Chenonceaux
Chenonceaux (ursprünglich eine kleine Siedlung am Fluss im Loiretal) ist weniger als Dorf bekannt denn als Schauplatz eines der markantesten Schlösser Frankreichs: Chenonceau, dessen helle Bögen den Cher mit ruhiger, beinahe theatralischer Selbstverständlichkeit überspannen. Die Ankunft wirkt pastoral und gefasst – Wasser, streng geschnittene Gärten, honigfarbener Stein –, doch in der Atmosphäre liegt ein Nachhall höfischer Macht, ungewöhnlich stark geprägt von den Frauen, deren Patronage und Rivalität den Ort im französischen Vorstellungsraum verankerten.

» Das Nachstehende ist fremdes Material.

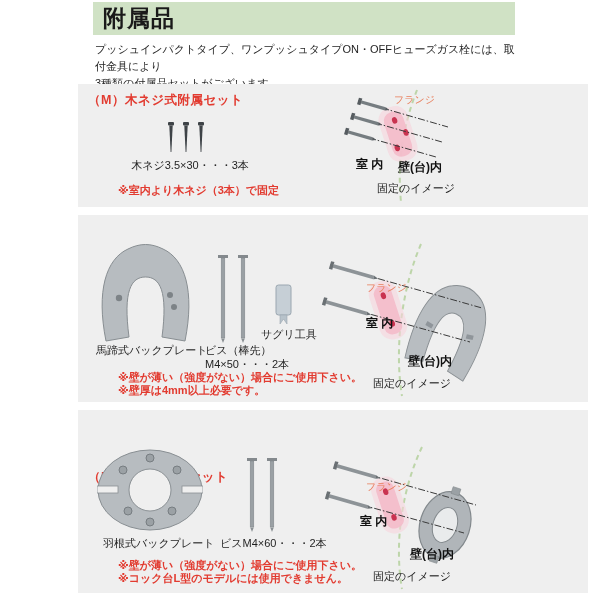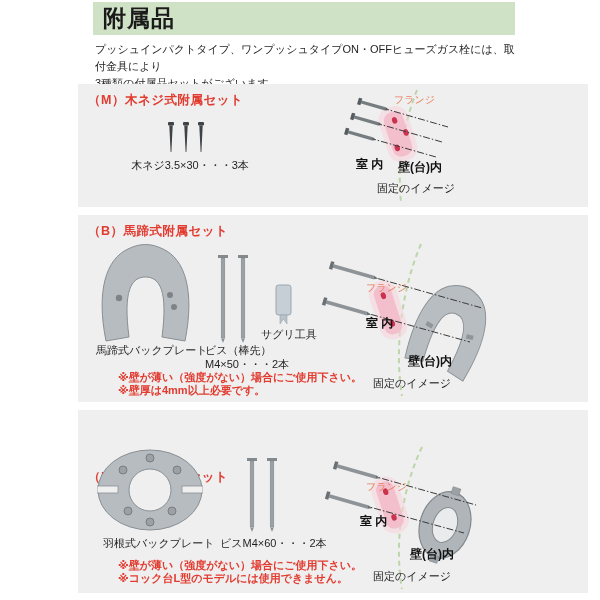--- a/index.html
+++ b/index.html
@@ -77,6 +77,7 @@
     </g>
   </svg>
   <div class="lbl center" style="left:42px;top:74px;width:140px;">木ネジ3.5×30・・・3本</div>
+  <div class="note" style="left:40px;top:100px;">※室内より木ネジ（3本）で固定</div>
 
   <div class="diagram" style="left:240px;top:4px;width:180px;height:116px;">
     <svg width="180" height="116" viewBox="0 0 180 116">

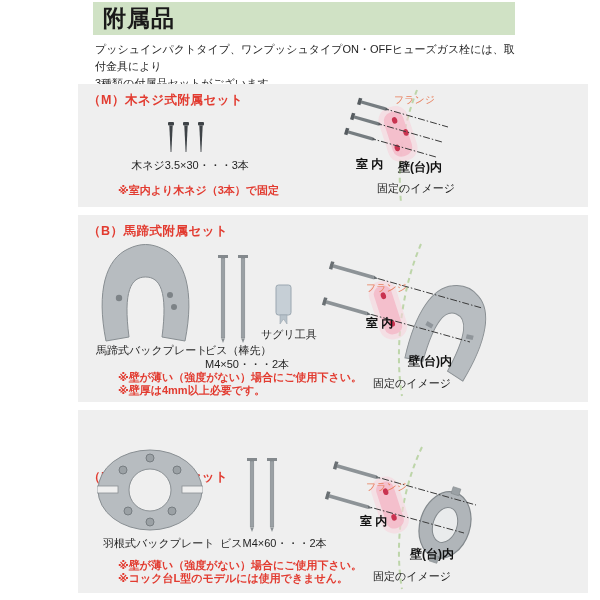--- a/index.html
+++ b/index.html
@@ -120,7 +120,6 @@
 </section>
 
 <section class="panel" id="panel-b">
-  <div class="ptitle">（B）馬蹄式附属セット</div>
 
   <svg class="img" style="left:20px;top:28px;" width="95" height="100" viewBox="0 0 95 100">
     <path d="M 8 98 C -2 48 8 16 30 6 C 42 0 53 0 65 6 C 87 16 97 48 87 98 L 64 94 C 70 48 62 34 47.5 34 C 33 34 25 48 31 94 Z" fill="#b7bcc0" stroke="#888e92" stroke-width="1"></path>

Renaissance-Eleganz dominiert, aber ältere Schichten sind noch spürbar: im erhaltenen Tour des Marques und in einer kleinen, im Wald versteckten Kapelle – Erinnerungen daran, dass Frömmigkeit und Befestigung diese Landschaft einst rahmten. Das Dorf selbst bleibt bewusst bescheiden im Schatten des Schlosses: ein paar Gassen, niedrige Häuser und ein unaufgeregter Rhythmus, abgestimmt auf Tagesgäste und die Jahreszeiten. Der Tourismus ist der sichtbare Motor, doch er überdeckt nicht vollständig das Gefühl einer bewohnten Landschaft; nahe Weinberge, einfache Mahlzeiten und die stetige Präsenz des Flusses halten Chenonceaux im Alltag der Loire verankert.